- **ENTRIES PROVIDED**
···
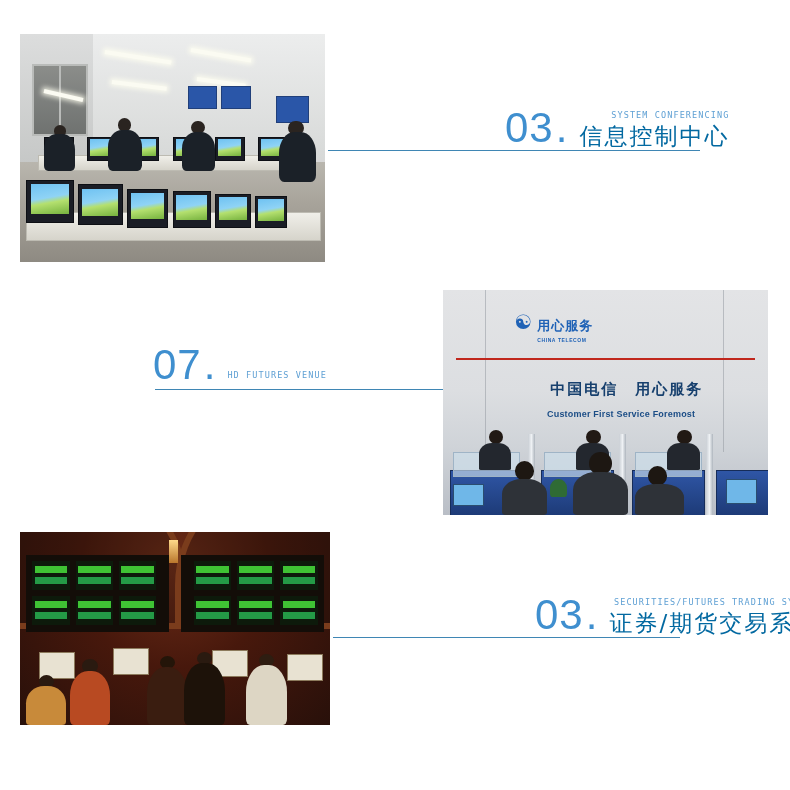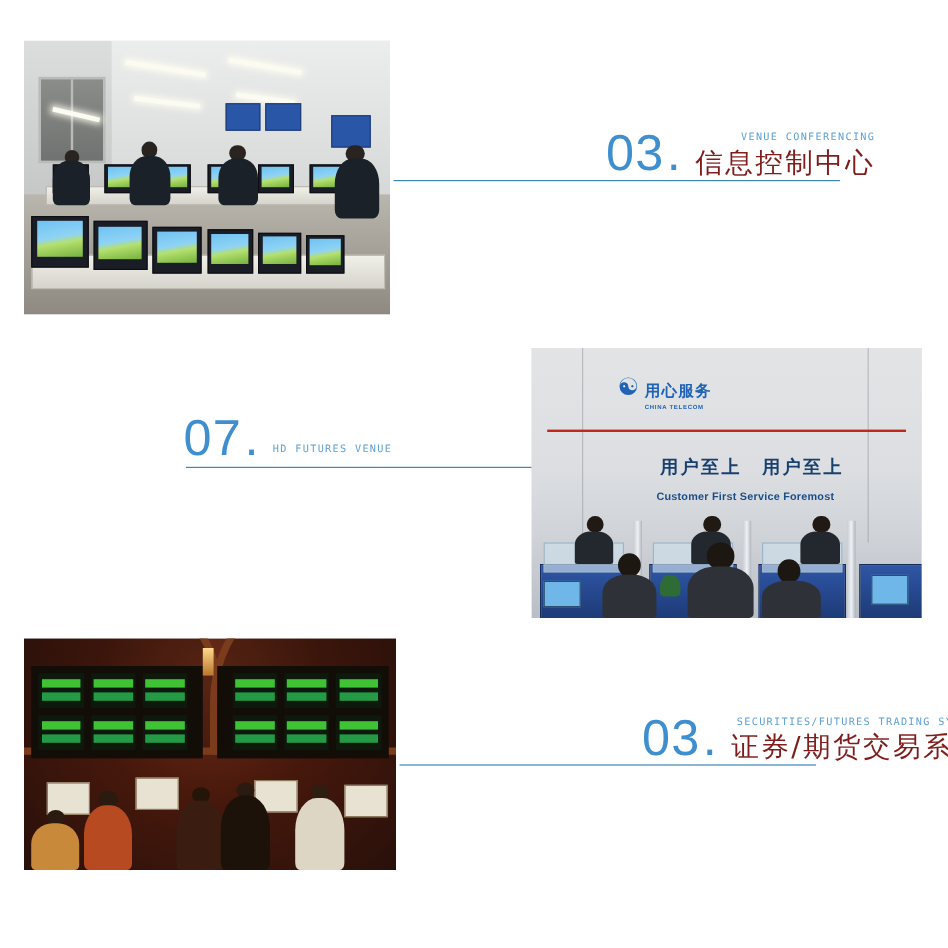--- a/index.html
+++ b/index.html
@@ -71,21 +71,21 @@
     font-size: 8.5px;
     letter-spacing: 1.1px;
     color: #5fa0d4;
     margin-bottom: 5px;
     white-space: nowrap;
   }
   .cap-cn {
     font-family: "DejaVu Sans", sans-serif;
     font-size: 23px;
     letter-spacing: 2px;
-    color: #7f1d1d;
+    color: #0369a1;
     line-height: 1;
   }
 
   .rule {
     position: absolute;
     height: 1px;
     background: #3f86b4;
   }
 
   
@@ -322,21 +322,21 @@
     </div>
   </div>
 
   <div class="rule" style="left:328px; top:150px; width:372px;"></div>
 
   <div class="caption" style="left:505px; top:108px;">
     <div class="cap-row">
       <span class="cap-num">03</span>
       <span class="cap-dot">.</span>
       <span class="cap-texts">
-        <span class="cap-en">VENUE CONFERENCING</span>
+        <span class="cap-en">SYSTEM CONFERENCING</span>
         <span class="cap-cn">信息控制中心</span>
       </span>
     </div>
   </div>
 
   <div class="caption" style="left:153px; top:345px;">
     <div class="cap-row">
       <span class="cap-num">07</span>
       <span class="cap-dot">.</span>
       <span class="cap-texts">
@@ -353,21 +353,21 @@
 
       <div class="p2-wallseam" style="left:13%;"></div>
       <div class="p2-wallseam" style="left:86%;"></div>
 
       <div class="p2-redline"></div>
 
       <div class="p2-logo-mark" style="left:22%; top:9%;">☯</div>
       <div class="p2-logo-cn" style="left:29%; top:12%;">用心服务</div>
       <div class="p2-logo-en" style="left:29%; top:21%;">CHINA TELECOM</div>
 
-      <div class="p2-slogan-cn" style="left:33%; top:40%;">用户至上　用户至上</div>
+      <div class="p2-slogan-cn" style="left:33%; top:40%;">中国电信　用心服务</div>
       <div class="p2-slogan-en" style="left:32%; top:53%;">Customer First Service Foremost</div>
 
       <div class="p2-counter" style="left:2%;  top:80%; width:22%; height:20%;"></div>
       <div class="p2-counter" style="left:30%; top:80%; width:22%; height:20%;"></div>
       <div class="p2-counter" style="left:58%; top:80%; width:22%; height:20%;"></div>
       <div class="p2-counter" style="left:84%; top:80%; width:16%; height:20%;"></div>
 
       <div class="p2-glass" style="left:3%;  top:72%; width:20%; height:10%;"></div>
       <div class="p2-glass" style="left:31%; top:72%; width:20%; height:10%;"></div>
       <div class="p2-glass" style="left:59%; top:72%; width:20%; height:10%;"></div>

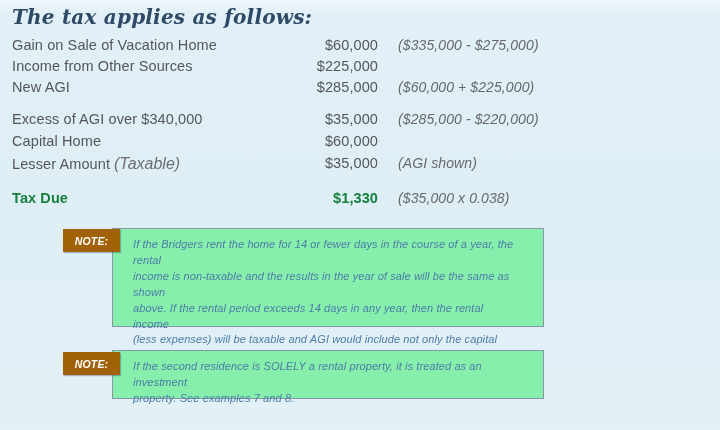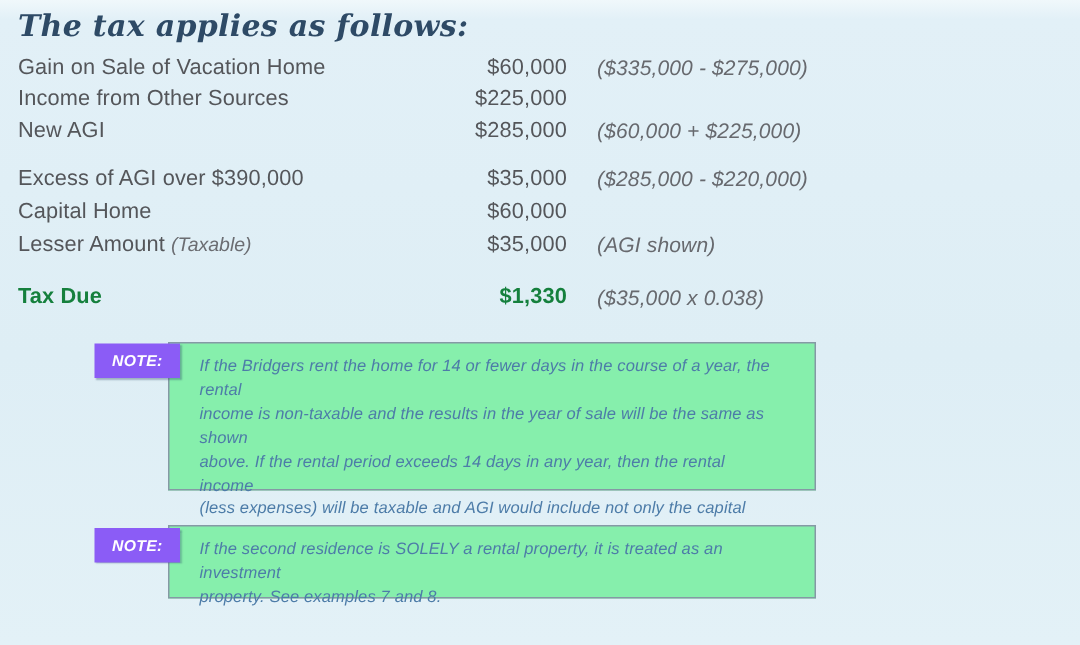--- a/index.html
+++ b/index.html
@@ -16,38 +16,38 @@
     font-style:italic;font-weight:bold;
     font-size:20px;color:#2e4a66;letter-spacing:.2px;
   }
   .tax-table{position:absolute;left:12px;top:37px;width:640px;}
   .t-group{margin-bottom:11px;}
   .t-row{display:flex;align-items:flex-start;height:21px;font-size:14.5px;color:#54565a;letter-spacing:.1px;}
   .g2 .t-row{height:22px;}
   .t-label{width:288px;white-space:nowrap;}
   .t-amount{width:78px;text-align:right;white-space:nowrap;}
   .t-calc{margin-left:20px;font-size:14px;font-style:italic;color:#67696e;white-space:nowrap;letter-spacing:.1px;}
-  .label-note{font-size:13px;font-style:italic;color:#6b6d72;margin-left:4px;letter-spacing:0;}
+  .label-note{font-size:16px;font-style:italic;color:#6b6d72;margin-left:4px;letter-spacing:0;}
   .t-row.bold{margin-top:13px;}
   .t-row.bold .t-label,.t-row.bold .t-amount{font-weight:bold;color:#15803d;}
   .note-box{
     position:absolute;left:112px;width:432px;
     background:#86efac;border:1.5px solid #8599a5;
     box-sizing:border-box;
   }
   .note-box-1{top:228px;height:99px;}
   .note-box-2{top:350px;height:49px;}
   .note-text{
     padding:8px 22px 0 20px;
     font-style:italic;font-size:11px;line-height:15.9px;
     color:#4d7ca8;white-space:pre-line;letter-spacing:.1px;
   }
   .note-tag{
     position:absolute;left:63px;width:57px;height:23px;
-    background:#8b5cf6;color:#ffffff;
+    background:#a16207;color:#ffffff;
     display:flex;align-items:center;justify-content:center;
     font-weight:bold;font-style:italic;font-size:10.5px;letter-spacing:.2px;
     box-shadow:1px 1px 1px rgba(40,70,100,.35);
   }
   .note-tag-1{top:229px;}
   .note-tag-2{top:352px;}
 </style>
 </head>
 <body>
 
@@ -67,21 +67,21 @@
     </div>
     <div class="t-row">
       <span class="t-label">New AGI</span>
       <span class="t-amount">$285,000</span>
       <span class="t-calc">($60,000 + $225,000)</span>
     </div>
   </div>
 
   <div class="t-group g2">
     <div class="t-row">
-      <span class="t-label">Excess of AGI over $390,000</span>
+      <span class="t-label">Excess of AGI over $340,000</span>
       <span class="t-amount">$35,000</span>
       <span class="t-calc">($285,000 - $220,000)</span>
     </div>
     <div class="t-row">
       <span class="t-label">Capital Home</span>
       <span class="t-amount">$60,000</span>
       <span class="t-calc"></span>
     </div>
     <div class="t-row">
       <span class="t-label"><span>Lesser Amount</span><span class="label-note">(Taxable)</span></span>

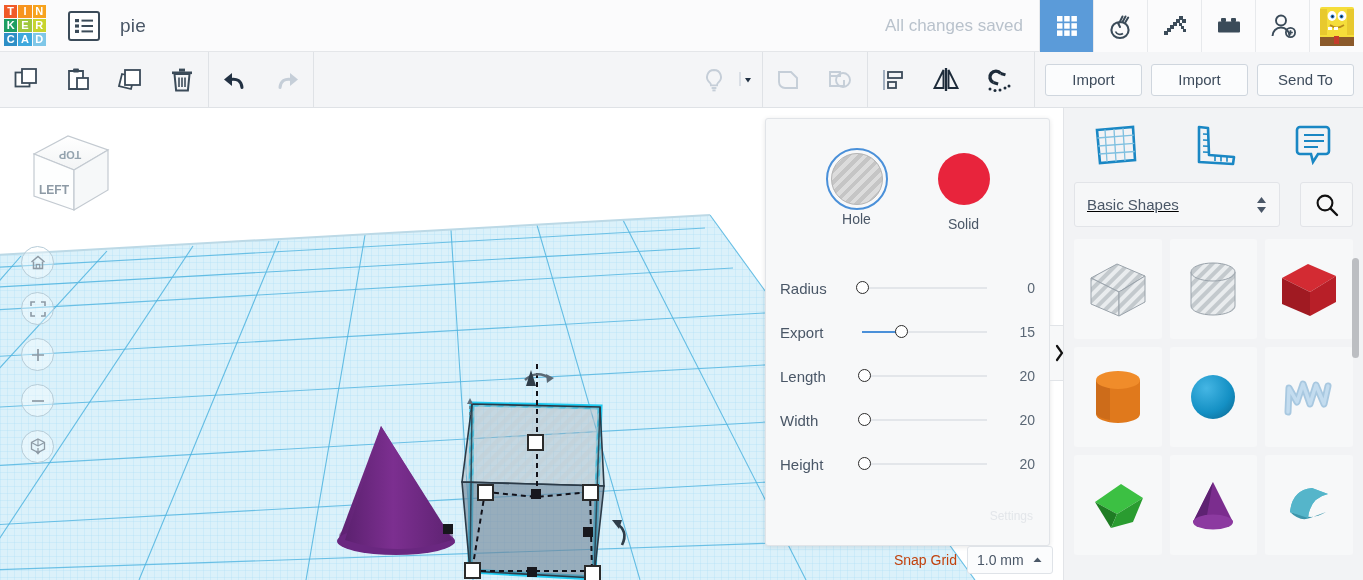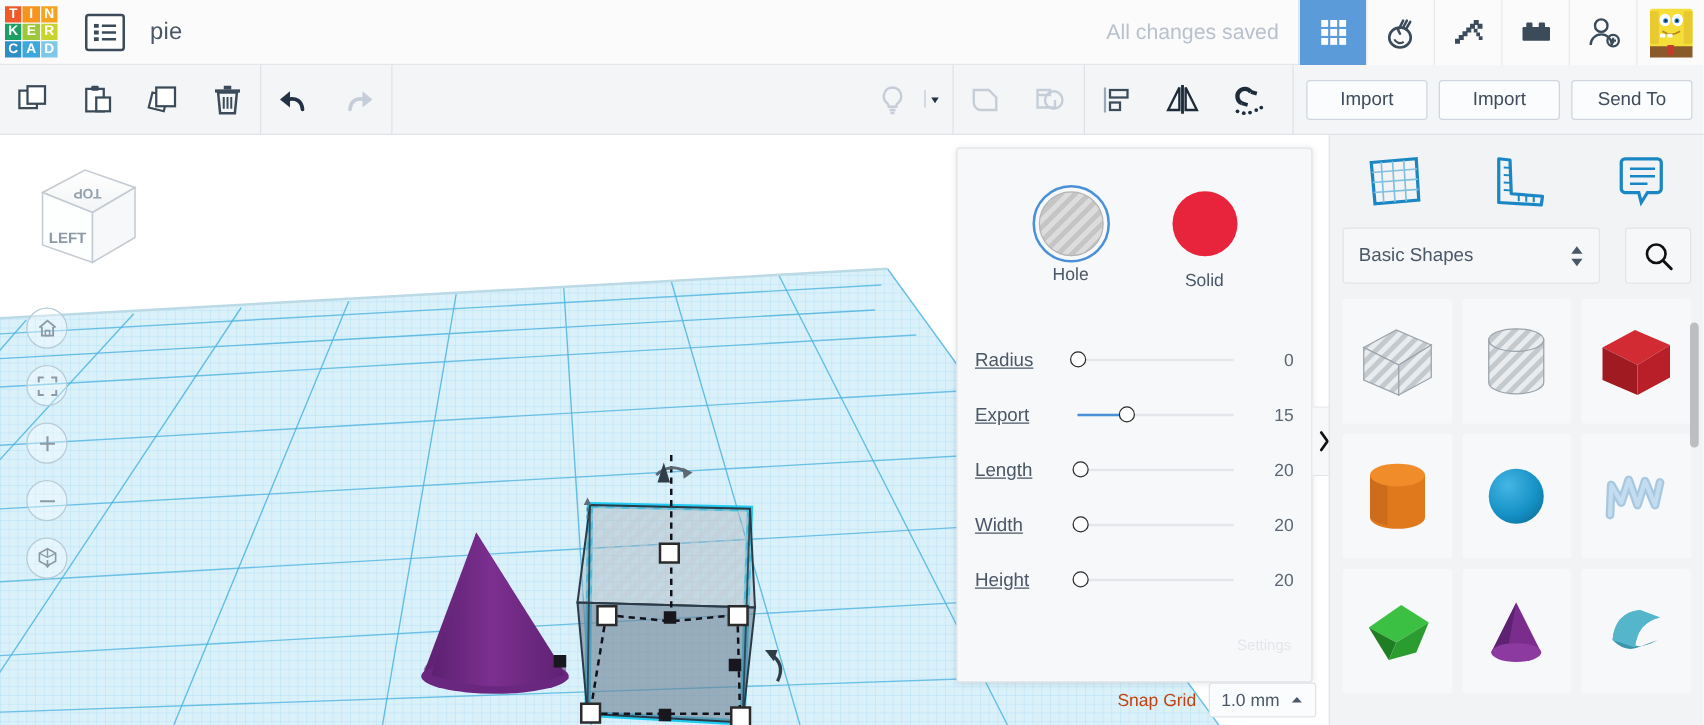--- a/index.html
+++ b/index.html
@@ -108,21 +108,21 @@
       #c5c5c5 0 4px, #dcdcdc 4px 8px);
   }
   .hole-ring {
     width: 62px; height: 62px; border-radius: 50%;
     border: 2px solid #4a90d9; display: flex; align-items: center; justify-content: center;
     margin: -5px auto;
   }
   .sh-label { font-size: 14px; color: #4a5767; margin-top: 11px; }
   .sliders { padding: 34px 0 0 0; }
   .srow { display: flex; align-items: center; height: 44px; padding: 0 14px; }
-  .slabel { width: 72px; font-size: 15px; color: #4a5767; text-decoration: underline; }
+  .slabel { width: 72px; font-size: 15px; color: #4a5767; }
   .strack {
     flex: 1 1 auto; height: 2px; background: #e3e6ea; position: relative; margin: 0 10px;
   }
   .sfill { position: absolute; left: 0; top: 0; height: 2px; background: #4a90d9; }
   .sknob {
     position: absolute; top: -6px; width: 13px; height: 13px; border-radius: 50%;
     background: #fff; border: 1.6px solid #2c2c2c; cursor: pointer;
   }
   .sval { width: 38px; text-align: right; font-size: 14px; color: #5a6775; }
   .settings-ghost {
@@ -150,21 +150,21 @@
 
   
   .rpanel {
     position: absolute; left: 1063px; top: 108px; width: 300px; height: 472px;
     background: #f2f3f5; border-left: 1px solid #e2e4e8;
   }
   .rp-icons { display: flex; height: 74px; align-items: center; }
   .rp-icon {
     flex: 1 1 0; display: flex; align-items: center; justify-content: center; cursor: pointer;
   }
-  .rp-search { display: flex; padding: 0 10px; gap: 20px; }
+  .rp-search { display: flex; padding: 0 10px; gap: 20px; text-decoration: underline; }
   .rp-select {
     flex: 1 1 auto; height: 45px; background: #f6f7f8;
     border: 1px solid #e2e4e8; border-radius: 3px;
     display: flex; align-items: center; padding: 0 12px;
     font-size: 15px; color: #4a5767; cursor: pointer;
   }
   .rp-select .spin { margin-left: auto; display: flex; flex-direction: column; gap: 2px; }
   .rp-searchbtn {
     width: 53px; height: 45px; background: #f6f7f8;
     border: 1px solid #e2e4e8; border-radius: 3px;

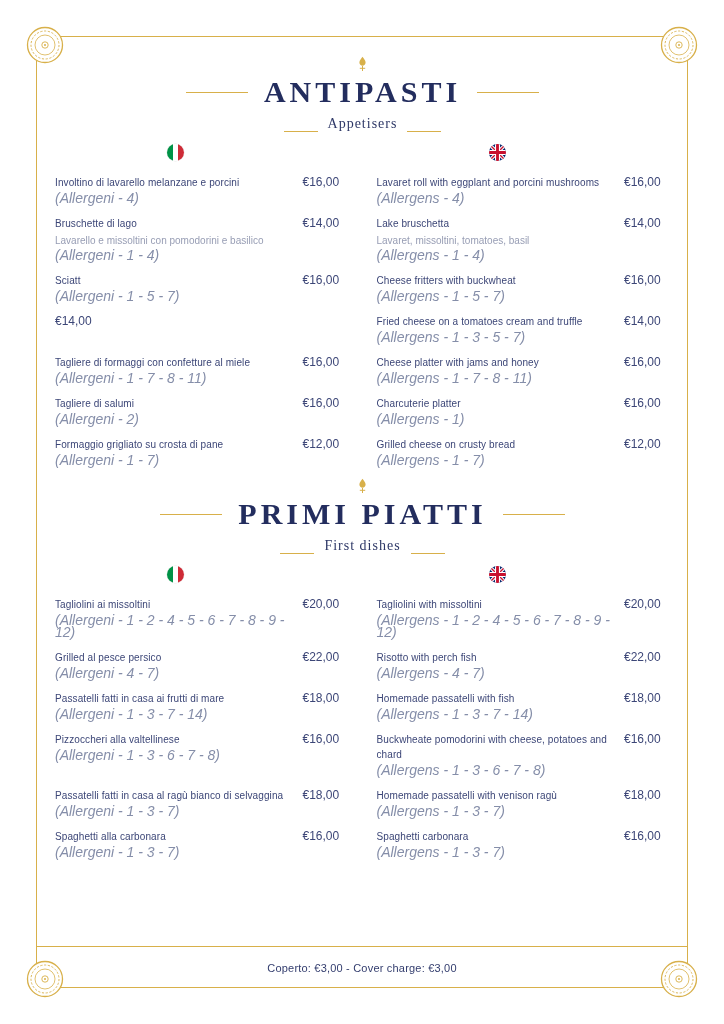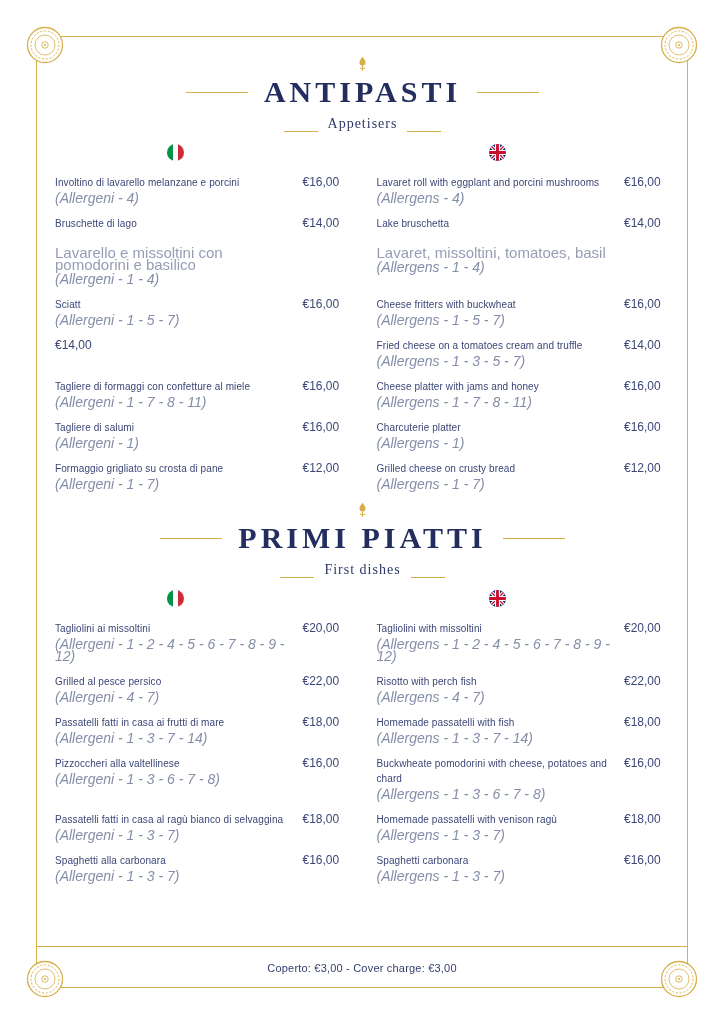--- a/index.html
+++ b/index.html
@@ -45,21 +45,21 @@
     background:linear-gradient(90deg,#009246 0 33%,#ffffff 33% 67%,#ce2b37 67% 100%);
     box-shadow:0 0 0 .5px rgba(0,0,0,.10);
   }
   .flag-uk{width:17px;height:17px;display:inline-block;line-height:0}
 
   .rows{text-align:left}
   .row{display:flex;gap:28px;margin-bottom:12px}
   .cell{flex:1;display:flex;align-items:flex-start;min-width:0}
   .txt{flex:1;padding-right:8px;min-width:0}
   .name{color:#3c4677;font-size:10px;line-height:15px;letter-spacing:.1px}
-  .desc{color:#979db4;font-size:15px;line-height:12px;margin-top:16px}
+  .desc{color:#979db4;font-size:10px;line-height:12px;margin-top:4px}
   .allergens{color:#858ea9;font-size:14px;line-height:12px;font-style:italic;margin-top:2px}
   .price{color:#3c4677;font-size:12px;line-height:15px;min-width:46px;text-align:left;white-space:nowrap}
 
   .footer-divider{position:absolute;left:36px;right:36px;top:946px;height:1px;background:#d8b04a}
   .footer{
     position:absolute;left:0;right:0;top:962px;text-align:center;
     color:#333d6e;font-size:11px;letter-spacing:.2px;
   }
 </style>
 </head>
@@ -219,21 +219,21 @@
                 <div class="name">Cheese platter with jams and honey</div>
                 <div class="allergens">(Allergens - 1 - 7 - 8 - 11)</div>
               </div>
               <div class="price">€16,00</div>
             </div>
           </div>
           <div class="row">
             <div class="cell">
               <div class="txt">
                 <div class="name">Tagliere di salumi</div>
-                <div class="allergens">(Allergeni - 1)</div>
+                <div class="allergens">(Allergeni - 2)</div>
               </div>
               <div class="price">€16,00</div>
             </div>
             <div class="cell">
               <div class="txt">
                 <div class="name">Charcuterie platter</div>
                 <div class="allergens">(Allergens - 1)</div>
               </div>
               <div class="price">€16,00</div>
             </div>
···
- **ACTION ITEM**
Which lines of the records contain the word "ffffff"? Copy each of them.

- **SOLVED EXERCISE**
-    background:#8b5cf6;color:#ffffff;
+    background:#a16207;color:#ffffff;
     background:linear-gradient(90deg,#009246 0 33%,#ffffff 33% 67%,#ce2b37 67% 100%);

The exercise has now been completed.